逮捕されたのは35歳の男で、カンペンペット市警察が身柄を確保し、現場で犯行の再現を行わせた。警察によると、男は6月1日の深夜、市内の寺の塀をよじ登って境内に忍び込んだ。そこで干してあった僧侶の袈裟を見つけ、それを頭からかぶって顔を隠し、変装したという。
男が狙ったのは、寺の水道代や電気代、修繕費にあてるための寄付箱だった。人目につきにくい僧坊の脇に箱を運び、音が出ないよう、ガラス側ではなく木の側を手で叩き割って現金を抜き取った。残されたのは小銭だけだったという。奪った額は700バーツ(約3,400円)あまりで、男はこれを部屋代や食費にあてたと供述している。
犯行は防犯カメラにはっきりと写っており、警察は映像をもとに男を特定し、市内の宿泊先の部屋で逮捕した。取り調べに対し男は、仕事も金もなく生活に行き詰まっていたと認めた。袈裟をかぶったのは、たまたまそこに掛かっていたのを見つけて手に取っただけだと説明している。さらに、逮捕される前に覚醒剤を使用していたことも明らかになった。
タイでは、寺の寄付箱や賽銭箱が盗みの標的になる事件は決して珍しくない。多くの寺は地域に開かれ、夜間も人の出入りを厳しく制限していないため、侵入を許しやすい。各地の寺では防犯カメラの設置や寄付箱の固定といった対策が進められてきたが、それでも被害は後を絶たない。
男が口にした覚醒剤は、タイで「ヤーバー」と呼ばれる錠剤型のものだとみられる。一錠あたりの値段が安く広く出回っているため、薬物への依存が困窮や軽犯罪と結びつく例は各地で報告されている。仕事も金もないなかで薬物に手を出し、目先の現金を求めて寺に押し入るという今回の構図は、その縮図ともいえる。

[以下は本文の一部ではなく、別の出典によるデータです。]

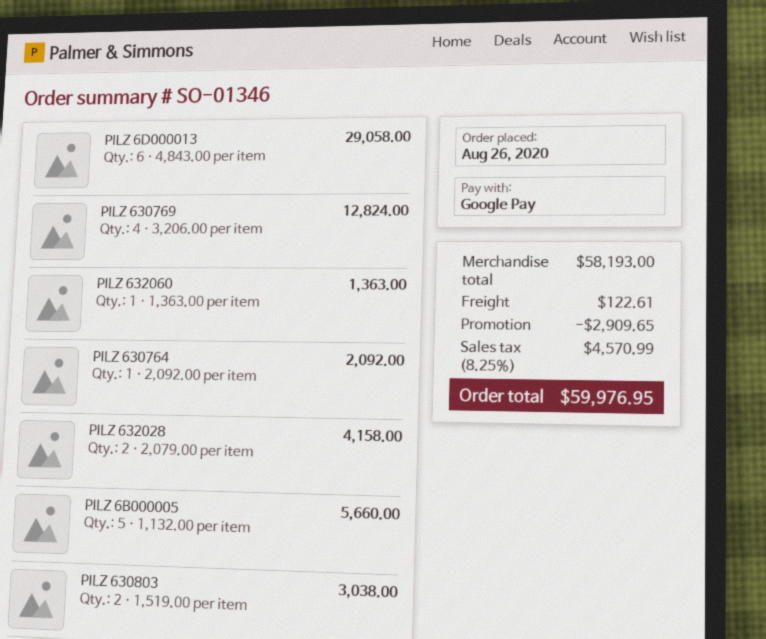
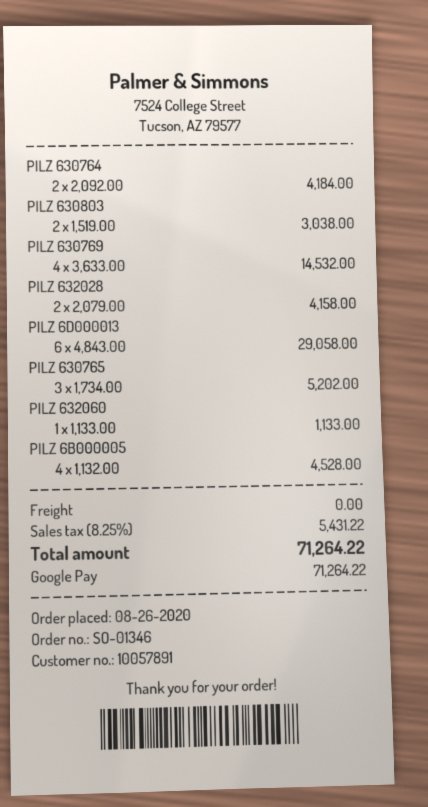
PILZ 630769: 4 x 3206.00 = 12824.00 -> 4 x 3633.00 = 14532.00
PILZ 632060: 1 x 1363.00 = 1363.00 -> 1 x 1133.00 = 1133.00
PILZ 630764: 1 x 2092.00 = 2092.00 -> 2 x 2092.00 = 4184.00
PILZ 6B000005: 5 x 1132.00 = 5660.00 -> 4 x 1132.00 = 4528.00
PILZ 630765: none -> 3 x 1734.00 = 5202.00
discount: 2909.65 -> none
shipping: 122.61 -> 0.00
tax: 8.25% = 4570.99 -> 8.25% = 5431.22
total: 59976.95 -> 71264.22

男は、以前にもこの寺を訪れて金を無心したことがあったが、断られたうえに叱られたと話している。困窮した人が寺に助けを求めることはタイでは珍しくないが、それがかなわなかった末に、今度は盗みという形で寺に舞い戻った形だ。とりわけ僧侶の袈裟は仏教において神聖なものとされ、それを盗みの道具に使ったことへの反発は小さくない。信仰の場すら、貧困と薬物の影から無縁ではいられない現実をのぞかせる事件となった。